Servant of the Most Compassionate

I don’t always remember my dreams, however, there is one  dream I will never forget.

I was in a house where people were gathered. I wasn’t sure if it was mine. Either way, there were people there. I don’t know who they were, but they had faces. That always freaks me out.

All of a sudden, there was a knock on the door. It was a screen door located on the side of the house. I heard the knock and began going towards it. I opened the door with my left hand as to let the gentleman in. He stood there, young-looking in age. I can remember his features. He had short hair and a long beard. His skin was neither light nor dark, but olive. He had very pleasant features. It wasn’t a scary looking dude basically. He was smiling.

He wouldn’t come in. I asked him as I stood there with my left hand on the screen door, “What’s your name?” He said, “Abdul-Rahman”, which means “Servant of the Most Compassionate”.

I tried to repeat his name and I couldn’t do it. I kept making mistakes. I knew what his name was and I knew how to say it, but simply couldn’t formulate the name when I tried to say it out loud.

I asked again, “What’s your name?” He again said, “Abdul-Rahman”. Again, I tried to repeat his name out loud and couldn’t do it. His smile seemed to have been frozen in time. Not once during our interaction did he let go of that smile. It was comforting.

I asked him, “Will you not come in?” He didn’t say anything. He simply stood there smiling and walked away.

Now, I was completely perplexed. Yes, I found out that even in my dreams I am capable of getting confused.

It was then that I woke up. I could do nothing but think about the dream I had, all day. I was in a depressing state spiritually speaking during this time. I was down on myself for giving into my weaknesses consistently and always thought of myself as not worthy of any true guidance. I couldn’t forgive myself, so why would God, right?

It wasn’t until later that night that it hit me. This was a good dream. What I took away from it all was this. Although we make mistakes, and consistently so, we have to remember that God is the Most Compassionate and the source of all Mercy. All we have to do is repent and trust in Him.

“Despair not of the Mercy of Allah, verily Allah forgives all sins. Truly, He is Oft-Forgiving, Most Merciful.” Holy Qur’an [Surah 39:Verse 53]

By: Nader

3 thoughts on “Servant of the Most Compassionate”
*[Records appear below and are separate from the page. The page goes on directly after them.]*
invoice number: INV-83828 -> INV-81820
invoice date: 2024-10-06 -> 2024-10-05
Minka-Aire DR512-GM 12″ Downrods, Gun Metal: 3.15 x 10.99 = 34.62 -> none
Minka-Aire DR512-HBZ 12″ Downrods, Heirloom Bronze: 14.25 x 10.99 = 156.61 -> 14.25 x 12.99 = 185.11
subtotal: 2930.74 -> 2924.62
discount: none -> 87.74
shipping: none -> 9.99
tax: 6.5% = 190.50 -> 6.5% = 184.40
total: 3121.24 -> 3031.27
  1. Assalamu’alaykum brother.. I had a dream once around early 2011 and i will never forget it. i didn’t think about anything before i slept that night, in fact i was little bit scared of the tinkerbell n friends painting in my niece wall (i was over night at my brother home that day) so i turned my body n tried to sleep. And then its like i was inside arabian home on desert, i was feeling sad, then a man with beard, short hair, olive skin came along and up closer to me, and he was cried too. In that dream i recognized him as Abu Bakar radhiyallahu anhu. I don’t even know what he was looked like but i just called him Abu Bakar alaihi salam. then we both cried because we’re affraid Rasulullah Muhammad (peace be upon him) dissapointed with us (i don’t know what the caused). we just cried and cried and asking for mercy from Rasulullah for not dissapointed with us coz we’re scared of hellfire if our beloved peace be upon him not giving us his forgiveness. then i was wake up in sudden and my tears still flowed down to my cheeck. then i just fixated in my bed and asked for Allah and His apostle peace be upon him forgiveness..
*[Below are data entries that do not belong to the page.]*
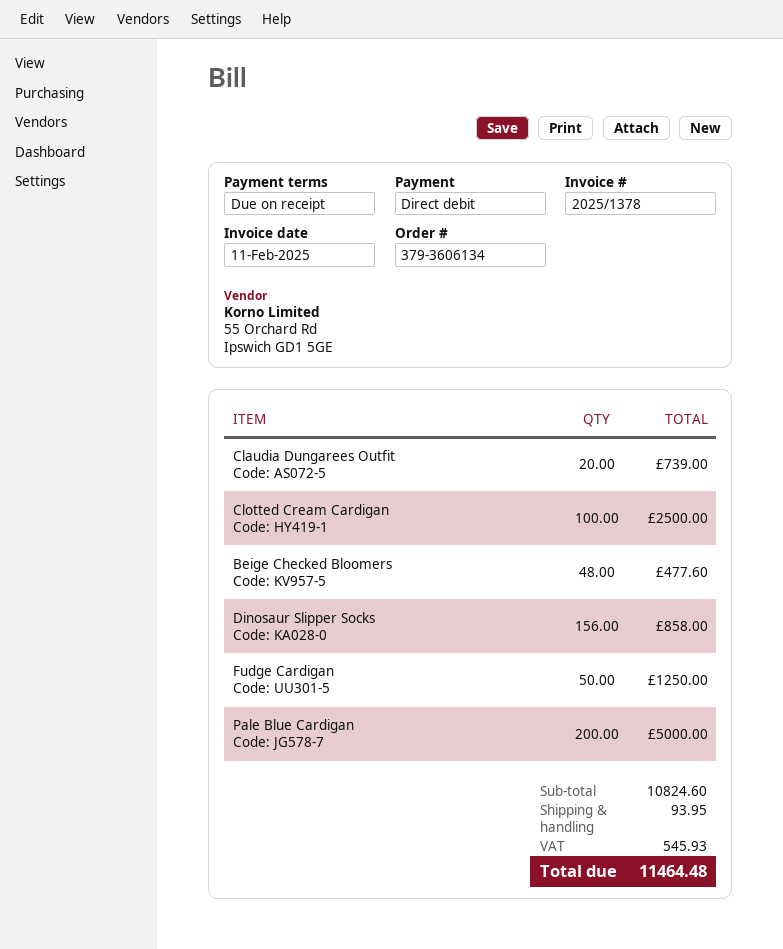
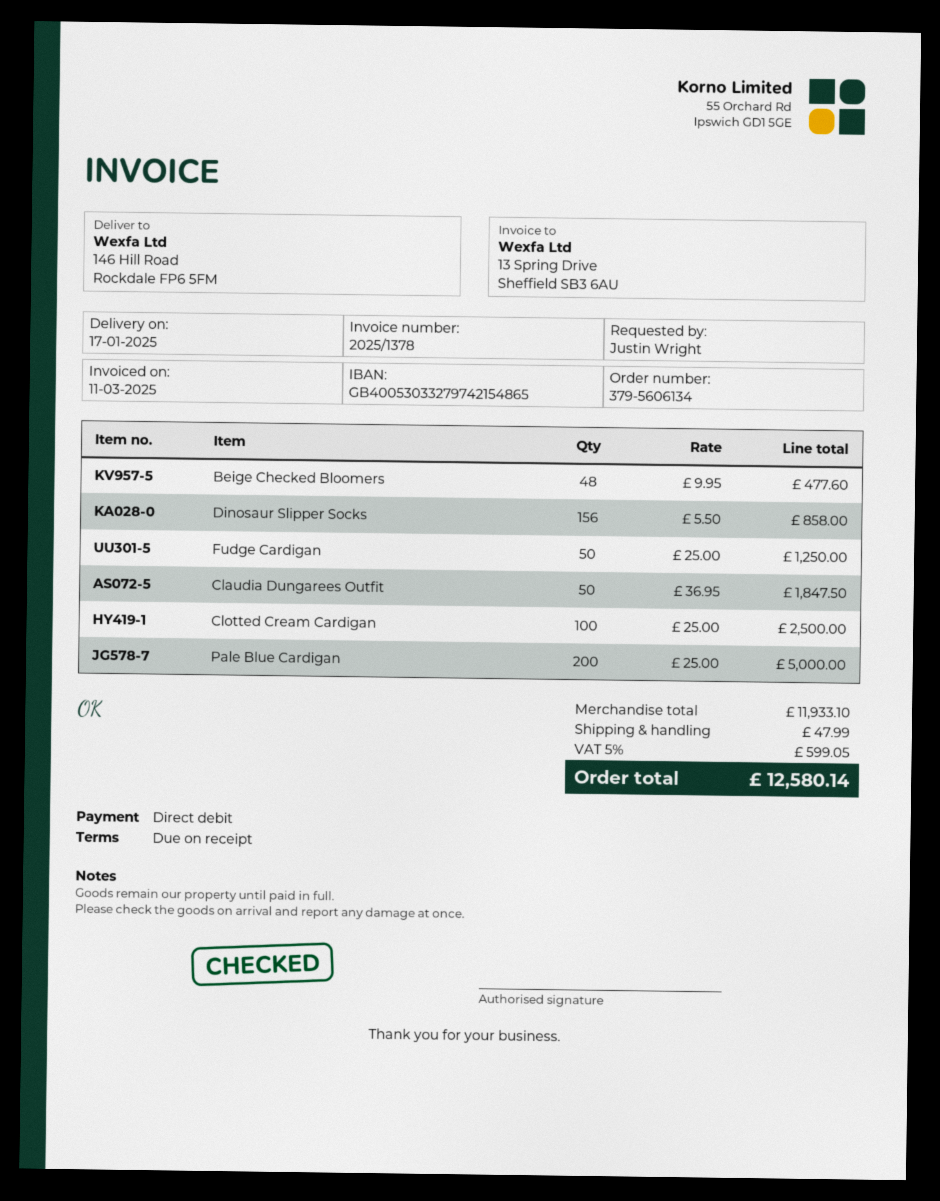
order number: 379-3606134 -> 379-5606134
invoice date: 2025-02-11 -> 2025-03-11
Claudia Dungarees Outfit: 20 for 739.00 -> 50 for 1847.50
subtotal: 10824.60 -> 11933.10
shipping: 93.95 -> 47.99
tax: 545.93 -> 599.05
total: 11464.48 -> 12580.14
    and in this feb 2011 i’m reading a book/novel about Muhammad Rasulullah peace be upon him, and there’s a chapter about after Rasulullah peace be upon him died, it’s a problem between Abu Bakar radhiyallahu anhu and Fathima radhiyallahu anha about the legacy of Rasulullah peace be upon him. perhaps you know what the legacy was. in the end, Fathima don’t wanna to talk to Abu Bakar again for the rest of her life, and it’s came true coz 2 days after that Fathima died to followed her beloved father. this made Abu Bakar radhiyallhu anhu very sad. and the memory of that dream coming back again and hit me. maybe thats why Abu Bakar cried in my dream.. 😦

    wallahu’alam bishawab..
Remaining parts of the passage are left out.